Несколько минут беседа была посвящена вопросам администрации Воспитательного дома. Тутолмин представил собеседнику ведомость о числе детей
[814]. Бегло просмотрев ее, Наполеон сказал с улыбкой: «Вы увезли в Казань всех взрослых девиц!» По поводу продовольствия Тутолмин сообщил, что имеет его только на один месяц, и сейчас, так как все подрядчики оставили Москву, он лишен возможности возобновить запасы на последующий срок. По-видимому, Наполеон в этой связи не преминул осведомиться, как действует система снабжения всей Москвы продовольствием.В этот момент взгляд императора упал на пожары, которые были видны из окна, выходившего на Замоскворечье, и он снова заговорил о варварстве Ростопчина. «Несчастный! — воскликнул Наполеон. — К бедствиям войны, и без того великим, он прибавил ужасный пожар, и сделал это своей рукой хладнокровно! Варвар! Разве не довольно было для него бросить бедных детей, над которыми он первый попечитель, и 20 тыс. (в русских текстах указано 10 тыс. — В.З.) раненых, которых русская армия доверила его заботам? Женщины, дети, старики, сироты, раненые — все были обречены на безжалостное уничтожение! И он считает, что он римлянин! Это дикий сумасшедший!»
Все это, как можно понять, Наполеон произносил очень эмоционально, рассчитывая произвести на собеседника должный эффект. Затем он резко сменил тон и начал говорить о своих личных чувствах к императору Александру и о своем желании закончить эту войну. Он сказал, что мир будет легко заключить в том случае, если между двумя императорами не будет интриганов. На этом беседа, продолжавшаяся в общем недолго — примерно в течение получаса, завершилась. В течение всей беседы Наполеон оставался на одном месте, «как вкопанный», — пишет Тутолмин. Прощаясь с ним, Наполеон просил Ивана Акинфиевича написать императору Александру рапорт и отправить его с одним из чиновников, находившихся при Воспитательном доме.
Тутолмин на следующий день вновь приезжал в Кремль, на этот раз с письмом, подготовленным для отправки в Петербург, но не запечатанным, чтобы познакомить с его содержанием французского императора. По утверждению же Фэна, письмо было адресовано Марии Федоровне (!) и заканчивалось следующими словами: «Мадам, император Наполеон страдает, видя нашу страну почти полностью разрушенной средствами, которыми, говорит он, не подобает вести обычную войну (bonne guerre). Он убежден, что если между ним и нашим августейшим императором Александром никто не будет стоять, их старая дружба тотчас же обретет свои права, и все наши несчастья закончатся»

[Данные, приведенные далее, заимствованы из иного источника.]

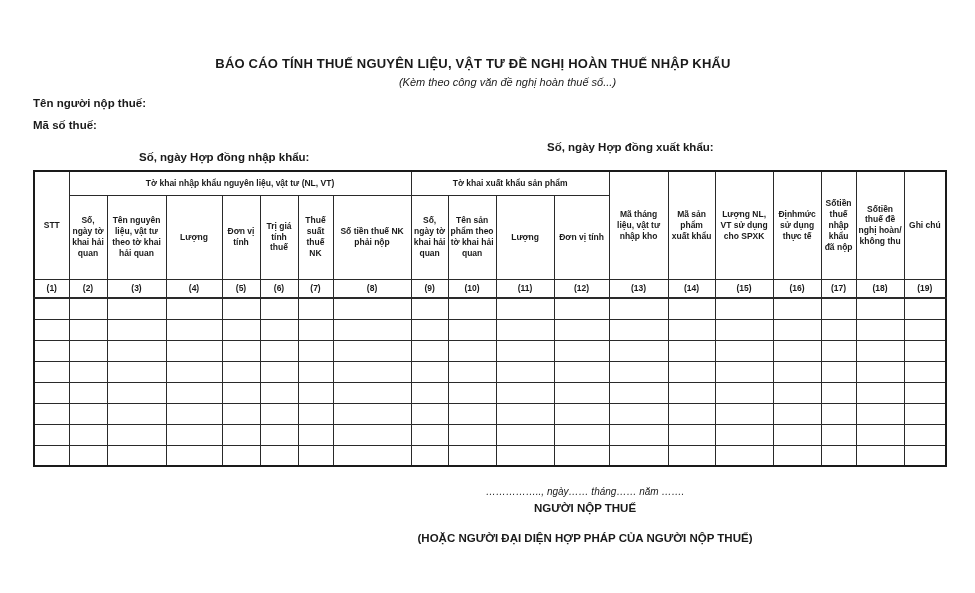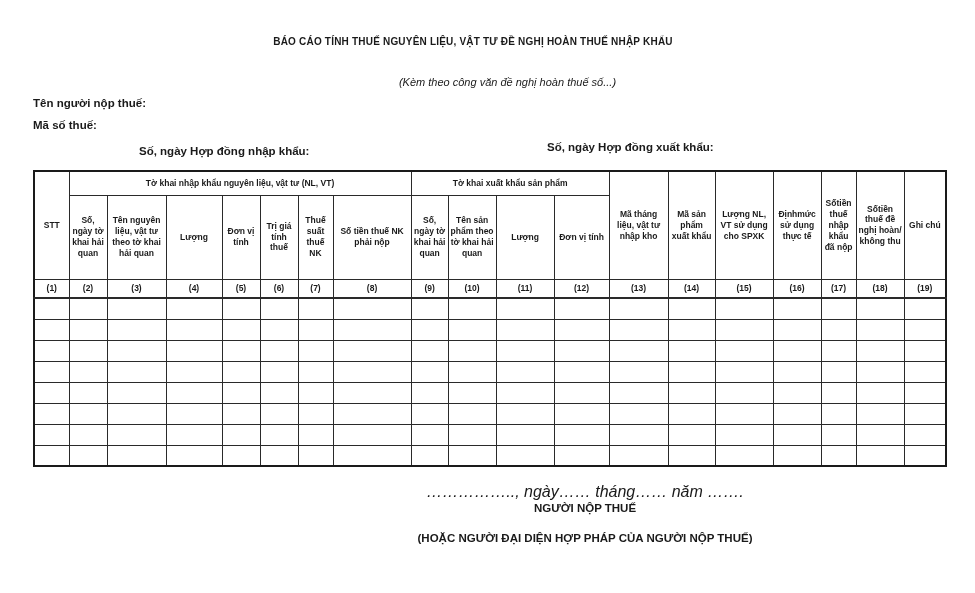--- a/index.html
+++ b/index.html
@@ -12,8 +12,8 @@
     overflow:hidden;
   }
   .doc-title {
-    position:absolute; top:36px; left:0; width:946px;
-    text-align:center; font-weight:bold; font-size:10px; letter-spacing:.2px;
+    position:absolute; top:56px; left:0; width:946px;
+    text-align:center; font-weight:bold; font-size:13px; letter-spacing:.2px;
   }
   .doc-subtitle {
     position:absolute; top:76px; left:0; width:975px;

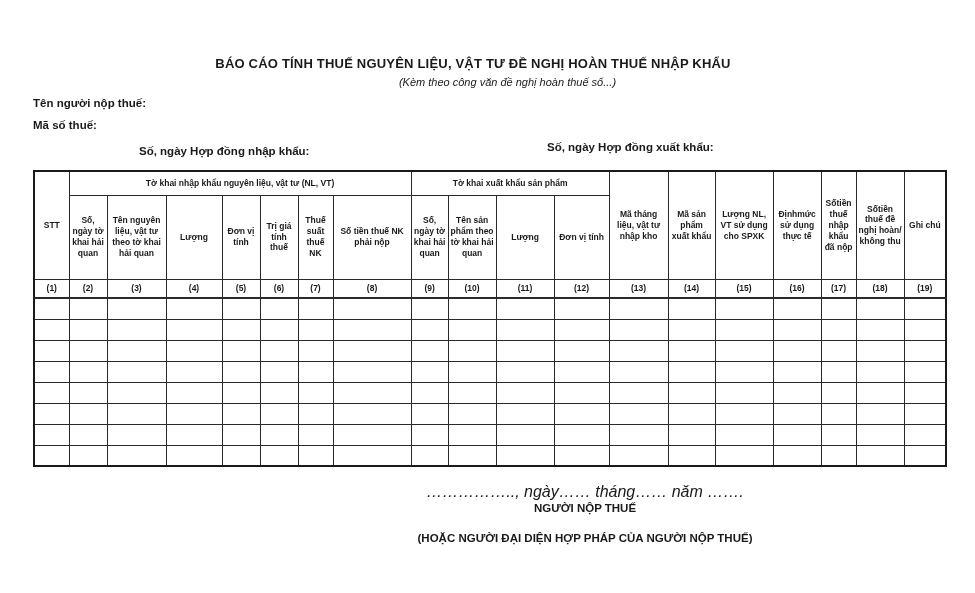--- a/index.html
+++ b/index.html
@@ -22,7 +22,7 @@
   .lbl { position:absolute; font-weight:bold; font-size:11.5px; }
   .lbl-taxpayer { left:33px; top:97px; }
   .lbl-taxcode  { left:33px; top:119px; }
-  .lbl-imp      { left:139px; top:145px; }
+  .lbl-imp      { left:139px; top:151px; }
   .lbl-exp      { left:522px; top:141px;margin-left:25px; }
 
   table.report {

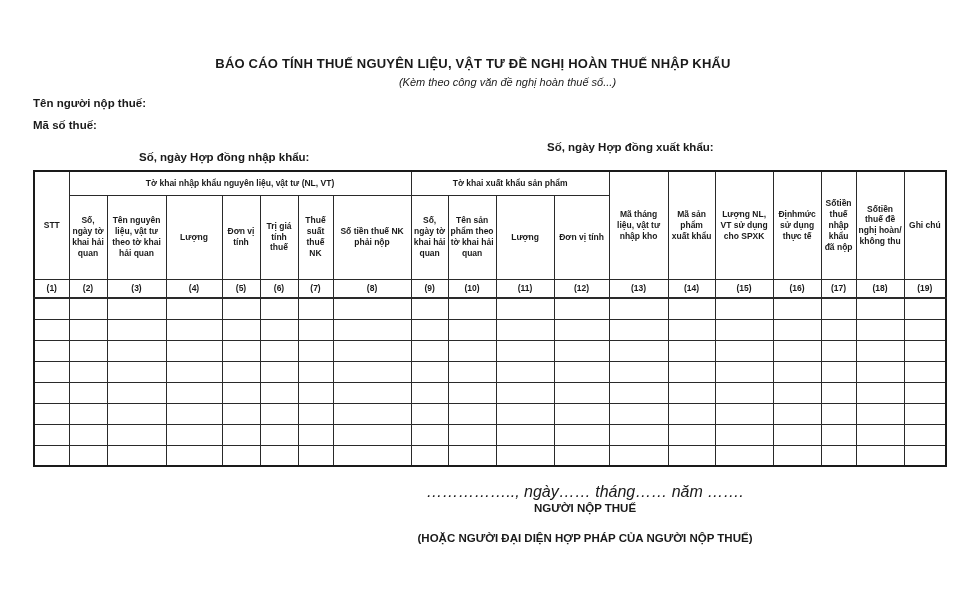--- a/index.html
+++ b/index.html
@@ -48,7 +48,7 @@
     position:absolute; left:300px; top:484px; width:570px;
     text-align:center;
   }
-  .footer-date { font-style:italic; font-size:16px; line-height:16px; }
+  .footer-date { font-style:italic; font-size:10px; line-height:16px; }
   .footer-signer { font-weight:bold; font-size:11.5px; line-height:17px;text-align:center; }
   .footer-signer-sub { font-weight:bold; font-size:11.5px; line-height:17px;margin-top:13px; }
   .footer-note { font-style:italic; font-size:11px; line-height:16px; }

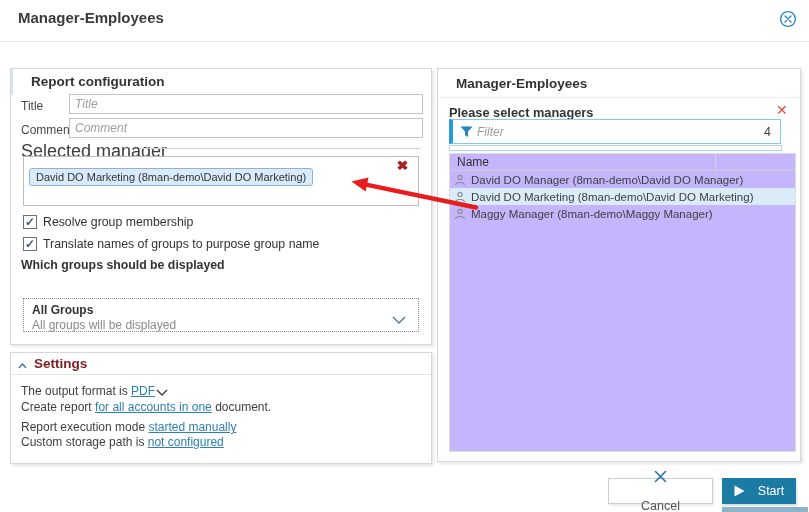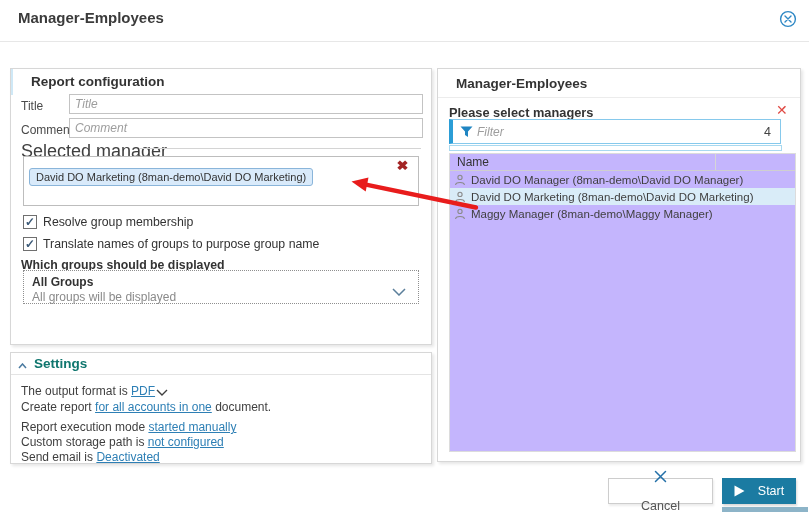--- a/index.html
+++ b/index.html
@@ -49,7 +49,7 @@
   .cb-label{font-size:12.3px;color:#333;}
   .bold-label{position:absolute;font-size:12.3px;font-weight:bold;color:#333;}
   .combo{
-    position:absolute;border:1px dotted #8f8f8f;background:#fff;cursor:pointer;
+    position:absolute;border:1px dotted #8f8f8f;background:#fff;cursor:pointer;margin-top:28px;
   }
   .combo-line1{font-size:12px;font-weight:bold;color:#333;padding:4px 0 1px 8px;}
   .combo-line2{font-size:12px;color:#8a8a8a;padding:0 0 0 8px;}

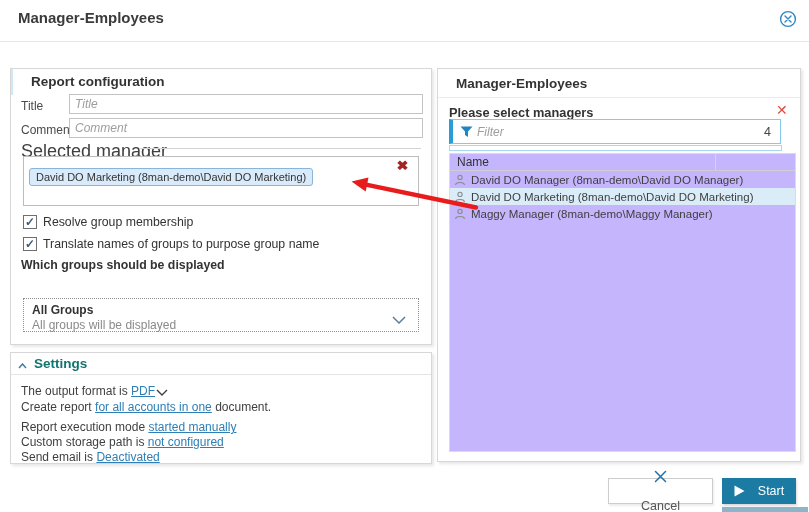--- a/index.html
+++ b/index.html
@@ -59,7 +59,7 @@
     height:21px;display:flex;align-items:center;padding-left:7px;gap:7px;
     border-bottom:1px solid #e4e4e4;cursor:pointer;
   }
-  .settings-hd-label{font-size:13.5px;font-weight:bold;color:#0f766e;}
+  .settings-hd-label{font-size:13.5px;font-weight:bold;color:#7f1d1d;}
   .set-line{position:absolute;left:10px;font-size:12px;color:#3f3f3f;white-space:nowrap;}
   .lnk{color:#2d7fb5;text-decoration:underline;cursor:pointer;}
   .pdf-chevron{display:inline-block;vertical-align:-1px;margin-left:1px;}

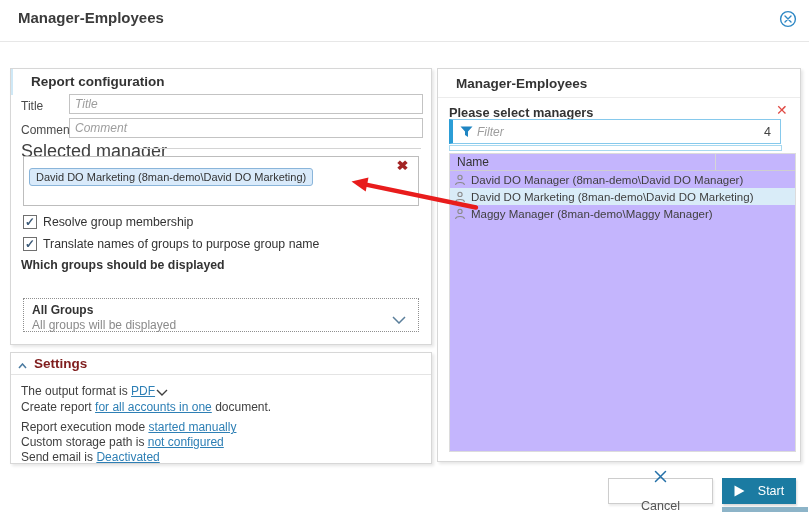--- a/index.html
+++ b/index.html
@@ -178,9 +178,6 @@
   <div class="set-line" style="top:82px;">
     <span>Custom storage path is </span><a class="lnk">not configured</a>
   </div>
-  <div class="set-line" style="top:97px;">
-    <span>Send email is </span><a class="lnk">Deactivated</a>
-  </div>
 </div>
 
 <div class="panel" id="right-panel">

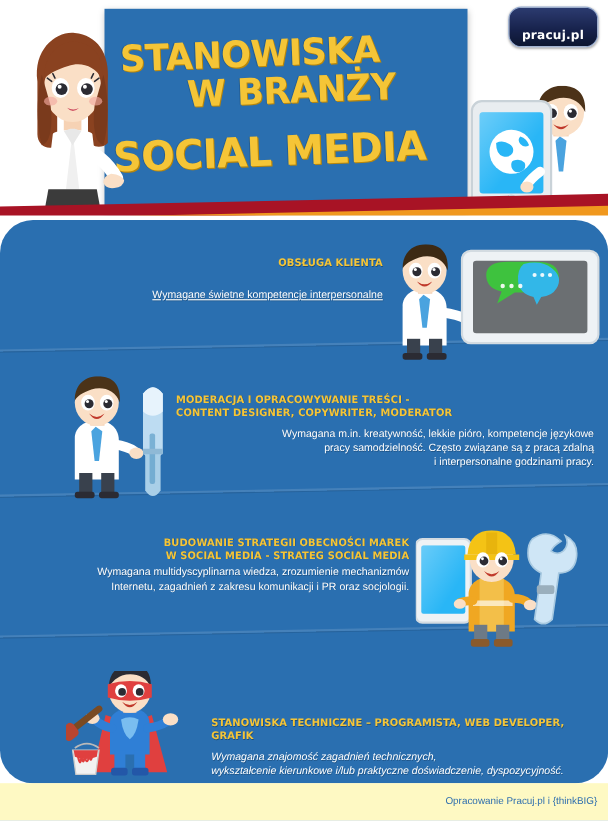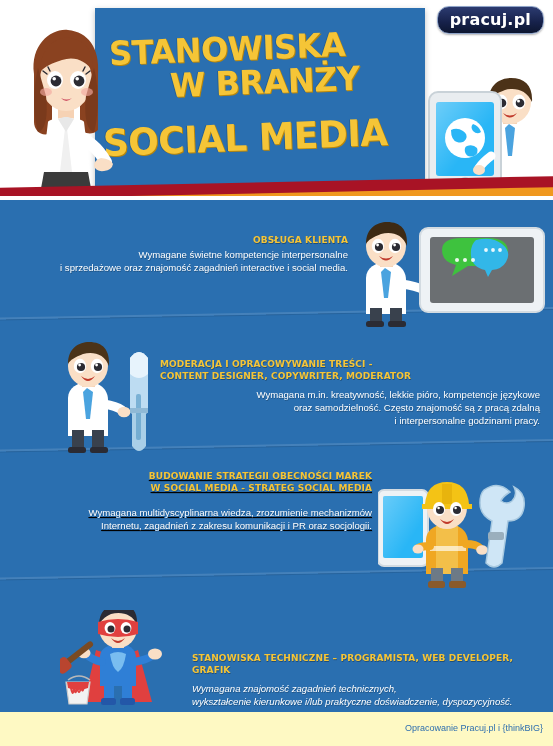--- a/index.html
+++ b/index.html
@@ -42,8 +42,8 @@
     background:linear-gradient(180deg,#2c3b70 0%,#16214a 60%,#0d1630 100%);
     border:1.5px solid #8fa4c9;
     border-radius:12px;
-    padding:3px 12px 4px 12px;
-    color:#ffffff;font-size:16px;font-weight:bold;letter-spacing:.2px;
+    padding:18px 12px 4px 12px;
+    color:#ffffff;font-size:11px;font-weight:bold;letter-spacing:.2px;
     font-family:"DejaVu Sans", sans-serif;
     box-shadow:0 1px 2px rgba(0,0,0,.3);
   }

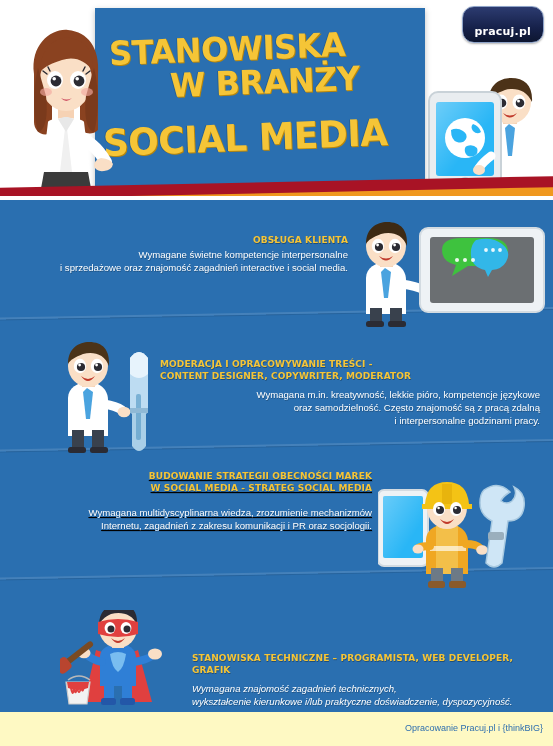--- a/index.html
+++ b/index.html
@@ -66,7 +66,7 @@
   
   .board{
     position:absolute;left:0;top:200px;width:553px;height:512px;
-    background:#2a6fb0;overflow:hidden;
+    background:#2a6fb0;overflow:hidden;border-radius:30px;
   }
   .divider{
     position:absolute;left:-20px;width:600px;height:2px;

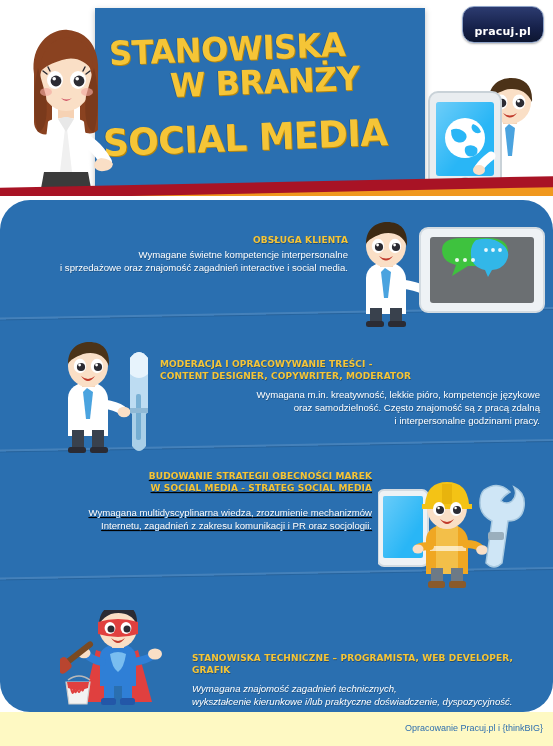--- a/index.html
+++ b/index.html
@@ -214,7 +214,7 @@
     <div class="sec-head right ta-right">
       <div>OBSŁUGA KLIENTA</div>
     </div>
-    <div class="sec-body ta-right" style="margin-top:2px;">
+    <div class="sec-body ta-right" style="margin-top:16px;text-decoration:underline;">
       <div>Wymagane świetne kompetencje interpersonalne</div>
       <div>i sprzedażowe oraz znajomość zagadnień interactive i social media.</div>
     </div>

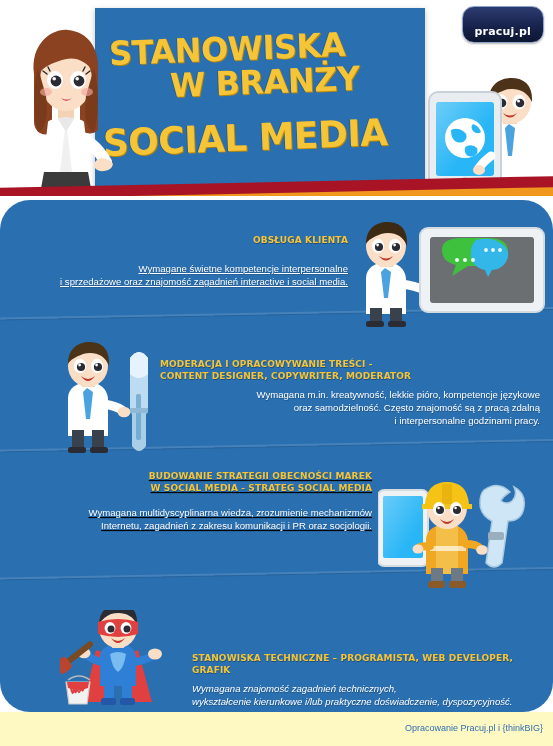--- a/index.html
+++ b/index.html
@@ -216,7 +216,6 @@
     </div>
     <div class="sec-body ta-right" style="margin-top:16px;text-decoration:underline;">
       <div>Wymagane świetne kompetencje interpersonalne</div>
-      <div>i sprzedażowe oraz znajomość zagadnień interactive i social media.</div>
     </div>
   </div>
   <div style="position:absolute;left:358px;top:22px;width:190px;height:106px;">

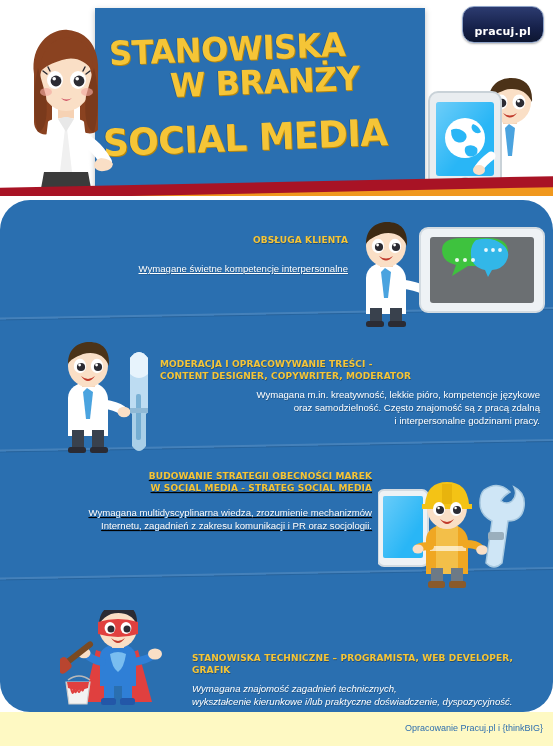--- a/index.html
+++ b/index.html
@@ -263,7 +263,7 @@
     </div>
     <div class="sec-body ta-left" style="margin-top:6px;text-align:right;">
       <div>Wymagana m.in. kreatywność, lekkie pióro, kompetencje językowe</div>
-      <div>oraz samodzielność. Często znajomość są z pracą zdalną</div>
+      <div>pracy samodzielność. Często związane są z pracą zdalną</div>
       <div>i interpersonalne godzinami pracy.</div>
     </div>
   </div>

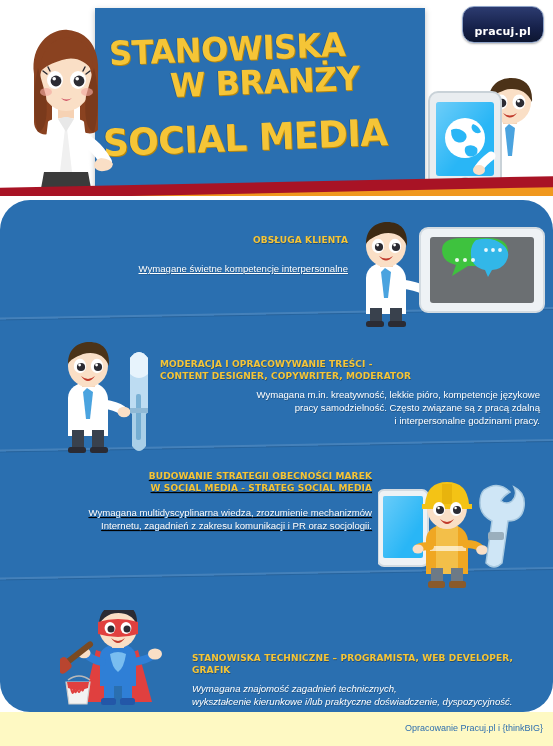--- a/index.html
+++ b/index.html
@@ -297,7 +297,7 @@
     </svg>
   </div>
 
-  <div class="sec" style="left:22px;top:270px;width:350px;text-decoration:underline;">
+  <div class="sec" style="left:22px;top:288px;width:350px;">
     <div class="sec-head right ta-right">
       <div>BUDOWANIE STRATEGII OBECNOŚCI MAREK</div>
       <div>W SOCIAL MEDIA - STRATEG SOCIAL MEDIA</div>

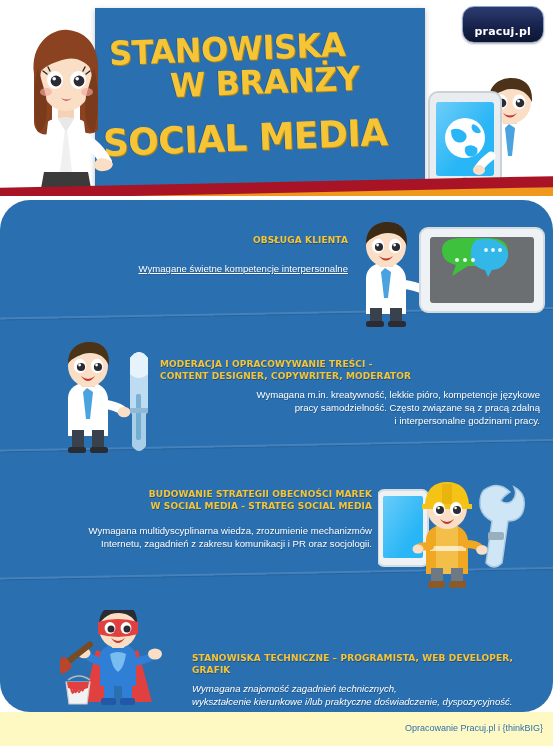--- a/index.html
+++ b/index.html
@@ -302,7 +302,7 @@
       <div>BUDOWANIE STRATEGII OBECNOŚCI MAREK</div>
       <div>W SOCIAL MEDIA - STRATEG SOCIAL MEDIA</div>
     </div>
-    <div class="sec-body ta-right" style="margin-top:12px;">
+    <div class="sec-body ta-right" style="margin-top:2px;">
       <div>Wymagana multidyscyplinarna wiedza, zrozumienie mechanizmów</div>
       <div>Internetu, zagadnień z zakresu komunikacji i PR oraz socjologii.</div>
     </div>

[815]. Однако мы полагаем, что Тутолминым было тогда подготовлено только одно письмо — императору Александру I.Письмо должен был доставить в Петербург чиновник ведомства Марии Федоровны, комиссар Крестовой палаты Филипп Рухин, который состоял при Тутолмине и знал иностранные языки
[816]. История странствования Рухина с посланием в Петербург достаточно запутана. Согласно бумагам, которые были в начале XX в. обнаружены великим князем Константином Константиновичем Романовым в фамильном архиве [817], 7(19) сентября Рухин явился в Кремлевский дворец в канцелярию, где ему были вручены И. Мюратом (?!) некие незапечатанные депеши на французском языке, которые он должен был вручить лично в руки императору Александру. Рухин, вернувшись в Воспитательный дом, вручил эти «депеши» Тутолмину, который увидел в них «донесение Мюрата» на предмет бедствий жителей Москвы. Тогда Тутолмин написал личное донесение императору Александру и императрице Марии Федоровне (sic!). На другой день (то есть, 8(20) сентября) Рухин получил в той же канцелярии паспорт на выезд из Петербурга и со всеми документами, которые зашил в воротник мундира (?!), отправился в сопровождении французских драгун до Черной грязи. Там он явился «к начальнику казачьего отряда генералу Иловайскому» (видимо, к И.Д. Иловайскому 4-му), который признал его французским шпионом и отправил к генерал-адъютанту Ф.Ф. Винцингероде. Последний задержал его на несколько дней, допрашивал, морил голодом, требуя признания в шпионской деятельности. При этом Рухин не открыл истинной цели своей миссии и утаил имевшиеся при нем депеши. Только после полученного из Петербурга повеления императора Александра немедленно отправить Рухина в столицу, он был с фельдъегерем и под конвоем туда отправлен. А.А. Аракчеев лично представил его императору Александру и императрице Марии Федоровне, коим он и вручил депеши в собственные руки.